A data protection NGO is calling on the European Commission to block Google’s planned acquisition of Fitbit, arguing the technology giant doesn’t have a “clean record” with the handling of sensitive personal information.
Google formally notified the Commission of its plan to acquire Fitbit, a wearable technology company in the health and fitness sector, on Monday. The deal is valued at approximately $2.1 billion (€1.8 billion).
European regulators have until July 20 to decide whether the merger can go ahead.
Privacy International, a UK-based charity promotion privacy rights, has warned however that the deal will enable Google “to capture a massive trove of sensitive health data that will entrench its digital dominance”.
“Privacy International is calling on EU regulators to block the merger,” it said in a statement.
“If the EU approves the deal, then it will be giving a green light to our most intimate data being used for the profit of a tech giant which, in 2018 only, generated more than $80 billion (€71 billion) in revenue from delivering targeted advertisements to users,” it added.
The charity flagged that Fitbit collects health information — the California-based company produces devices and apps that track health data including number of steps, heart rate, weight, and quality sleep — and that these data are afforded a very high level of protection under EU laws.
It argued that “Google doesn’t have a clean record” on handling data, citing a €50 million fine it received from the French data protection regulator for violating data protection law in 2018 among others.
” If Google obtains access to this data, then this adds to a vicious cycle. More sensitive data for Google means more opportunities for unique and intrusive profiling, which means a lot more advertisers seeking to benefit from these profiles, and, hence, a lot more profit – not to mention further business opportunities and reach for Google,” it went on.
A Google spokesperson rejected the criticism, telling Euronews that the submission to the European Commission includes ” detailed information on our reasons for this acquisition – to build helpful wearable devices.”

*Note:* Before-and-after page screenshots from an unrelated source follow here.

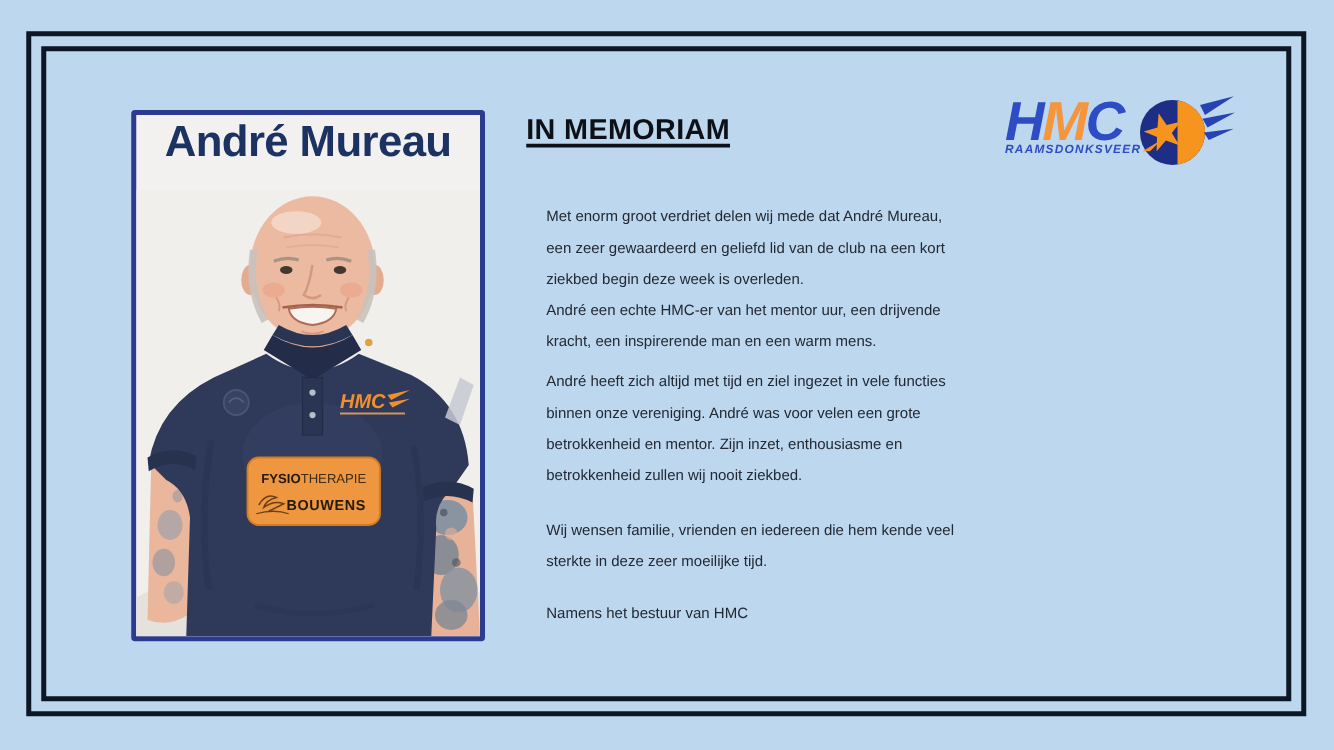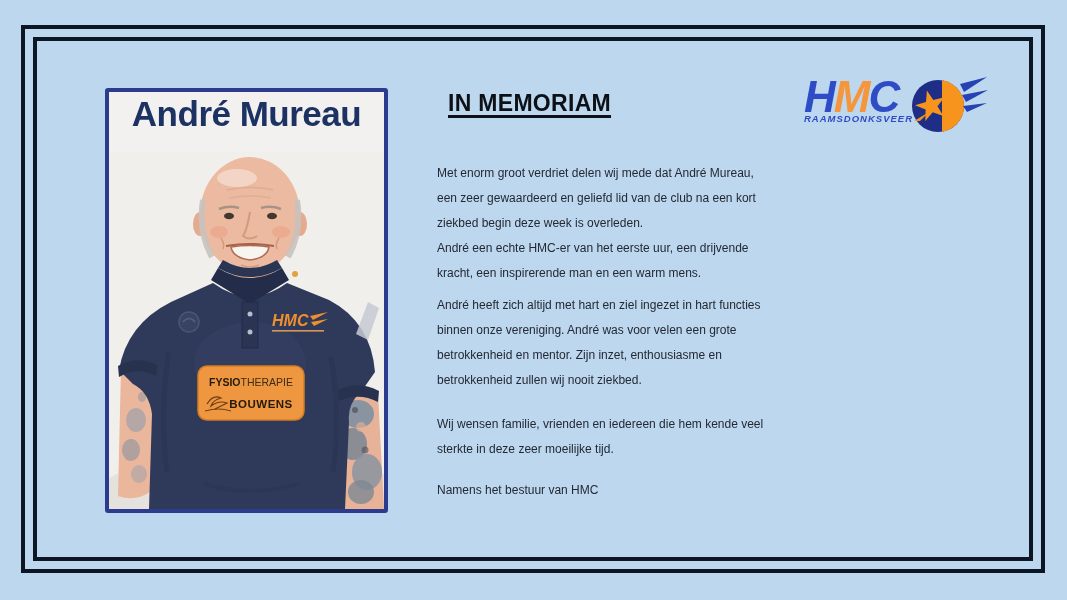"IN MEMORIAM" .heading { left: 448px -> 421px }
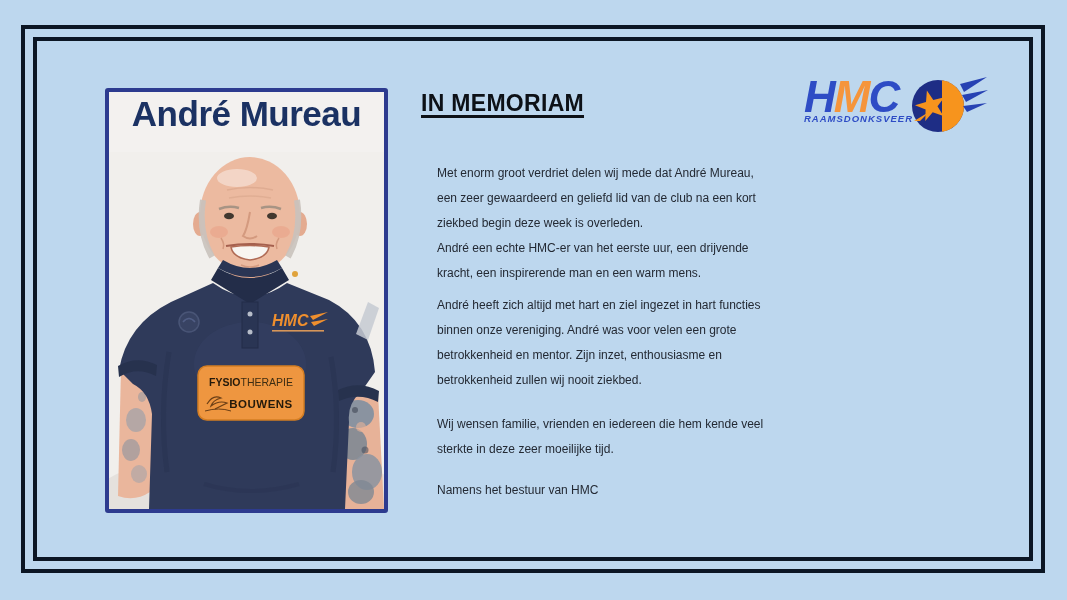"André een echte HMC-er van" div.line { text: eerste -> mentor }
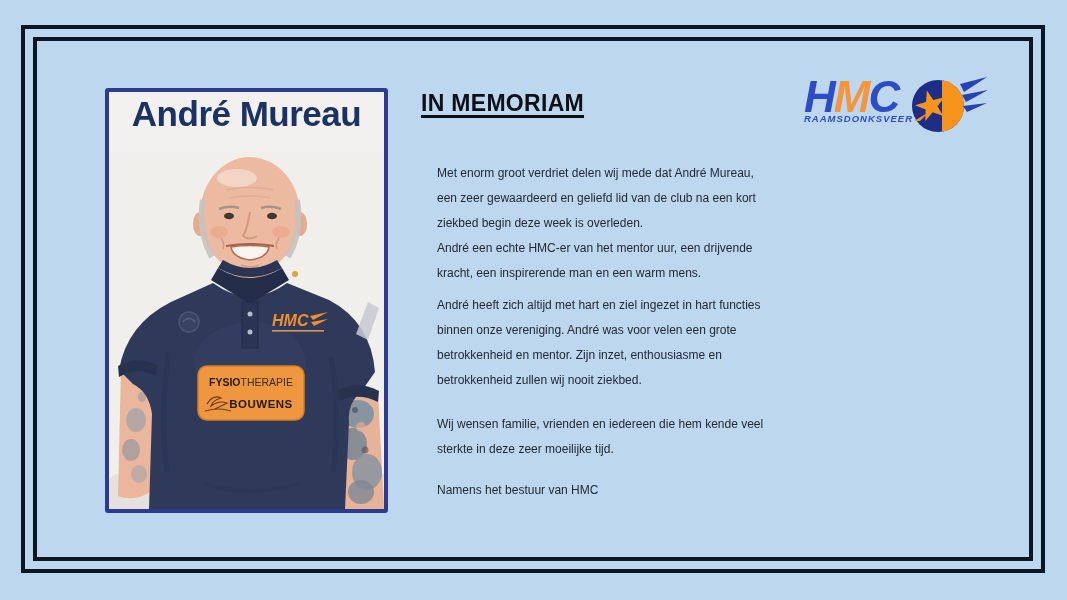"André heeft zich altijd met" div.line { text: hart en ziel ingezet in hart -> tijd en ziel ingezet in vele }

“Throughout this process we have been clear about our commitment not to use Fitbit health and wellness data for Google ads and our responsibility to provide people with choice and control.”
Privacy International is not the only organisation which has raised concerns about the merger.
BEUC, the European Consumer Organisation, said in a statement in May that “if Google acquires consumers’ data generated by the use of Fitbit wearables, including now COVID-19 related data, it would be able to use that data for its own benefit and could undermine the ability of other companies to bring new products to consumers.”
“The proposed merger therefore has the potential to touch not only digital markets but also the vital part of all European citizen’s lives, their health and well-being,” it added.
US Congressman David Cicilline, who also chairs the antitrust subcommittee, called for “an immediate and thorough investigation” into the merger when it was first announced in November.
“Google’s dominance is currently under investigation by Congress, the Justice Department, and 50 US states and territories. By attempting this deal at this moment, Google is signalling that it will continue to flex and expand ts power in spite of this immense scrutiny”, he said.